Certes, l'intention initiale de Gishlaine Ottenheimer et de Renaud Lecadre était bonne et pour cette raison les journalistes avaient été aidés dans leur enquête par des maçons soucieux de faire le ménage dans leur obédience. Malheureusement, les journalistes n'ont pas su adopter une démarche scientifique dans la rédaction de leur ouvrage, c'est-à-dire appuyer chaque argument par un exemple avéré. Bien au contraire, quand les auteurs des Frères invisibles manquent de preuves, ils n'hésitent pas à affubler un homme politique mis en examen du qualificatif "maçon sans tablier". On est obligé de regretter un tel acte de malveillance qui jette une ombre sur la démarche des deux journalistes. D'autant plus que ceux-ci utilisent le lexique antimaçonnique de base. Le fameux sobriquet "frères trois points" est usé à l'envi au fil des trois cent cinquante pages. On sait que cette expression fut créée et popularisée par le tristement célèbre Léo Taxil. Auteur de pamphlets antimaçonniques et antisémites à la fin du XIXè siècle, ce dernier jubilerait s'il savait que son vocabulaire haineux était utilisé à l'aube du XXIè siècle. Mais Taxil n'est pas la seule source douteuse des deux journalistes. Parmi les références d'Ottenheimer et Lecadre on trouve la revue Faits et documents publiée par Emmanuel Ratier, un homme réputé d'extrême-droite. Une enquête rigoureuse pouvait-elle colporter les ragots des nostalgiques du fascisme ? Avec Les Frères invisibles, nous ne sommes pas très loin des propos lepenistes sur le prétendu complot judéo-maçonnique !

 
   Le plus grand reproche que l'on peut opposer aux auteurs du livre est la volonté manifeste de "grossir le trait". Leur paranoïa manifeste les pousse à voir des francs-maçons partout sans prendre la peine de vérifier auprès des intéressés. En outre Ottenheimer et Lecadre semblent fachés avec les chiffres ou les gonflent dans le sens qui sied à leur ouvrage. D'après eux les effectifs de la Grande Loge Unie d'Angleterre ont fondu de moitié, à 400000, depuis que le gouvernement de Tony Blair a mis sur la place publique la question de l'incompatibilité entre le serment maçonnique et les fonctions de magistrat ou de policier (page 292). En réalité, les effectifs de la GLUA sont passés de 450 000 à 400000 depuis l'obligation de transparence des maçons d'Albion quand ceux-ci sont fonctionnaires de police ou de la justice. On voit bien que 50 000 maçons de moins en quatre ans ne représentent pas du tout la moitié de 450 000 !

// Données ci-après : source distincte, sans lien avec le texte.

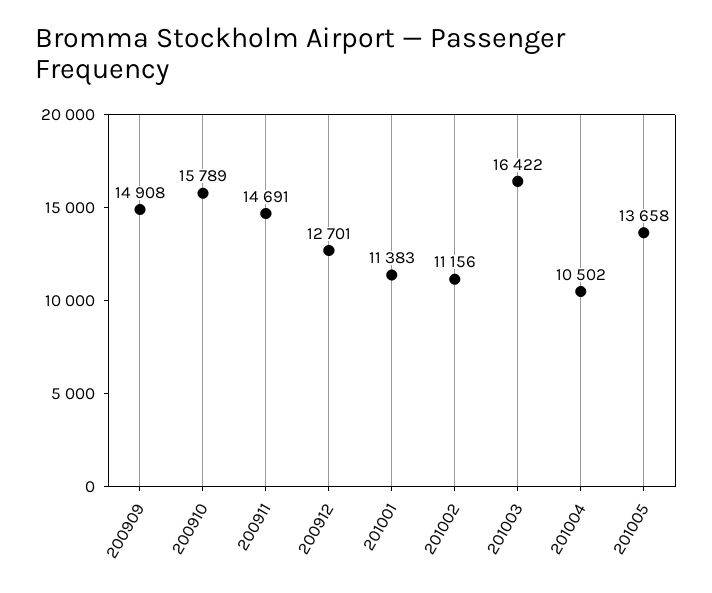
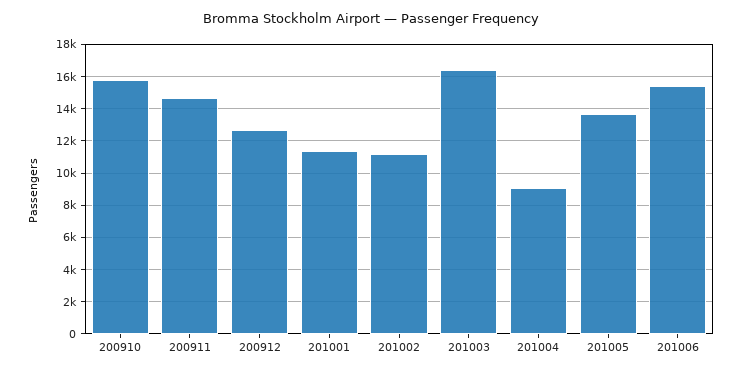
200909: 14908 -> none
201004: 10502 -> 9000
201006: none -> 15500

   Enfin comment peut-on accepter les thèses des deux enquêteurs quand on lit à la page 48 que le Grand-Orient de France a rendu facultative la croyance au GADLU en 1887. Cela pourrait paraître anodin mais dans l'histoire profane cela reviendrait à publier un livre sur la Révolution française dans lequel on pourrait découvrir avec surprise que la Bastille a été prise le 14 juillet 1799 ! Les deux journalistes ne se contentent pas de cette seule erreur grossière, dans leur livre on peut apprendre que les femmes sont initiées au GODF : Isabelle Thomas, l'ancienne leader lycéenne, Harlem Désir, l'ancien responsable de S.O.S. racisme (...) ne font pas mystère de leur appartenance au GO (page 131). Dès lors un livre dans lequel des coquilles aussi grosses apparaissent ne peut pas être crédible.

Les frères invisibles est donc bien une enquête au VITRIOL mais au sens profane du mot. Ghislaine Ottenheimer prétend que le langage maçonnique est à double sens. Il est fort regrettable qu'elle ne connaisse pas le sens initiatique du mot VITRIOL, à savoir, connais-toi toi même et tu pourras te remettre en cause. Avec cet outil Madame l'enquêtrice aurait pondu un tout autre livre.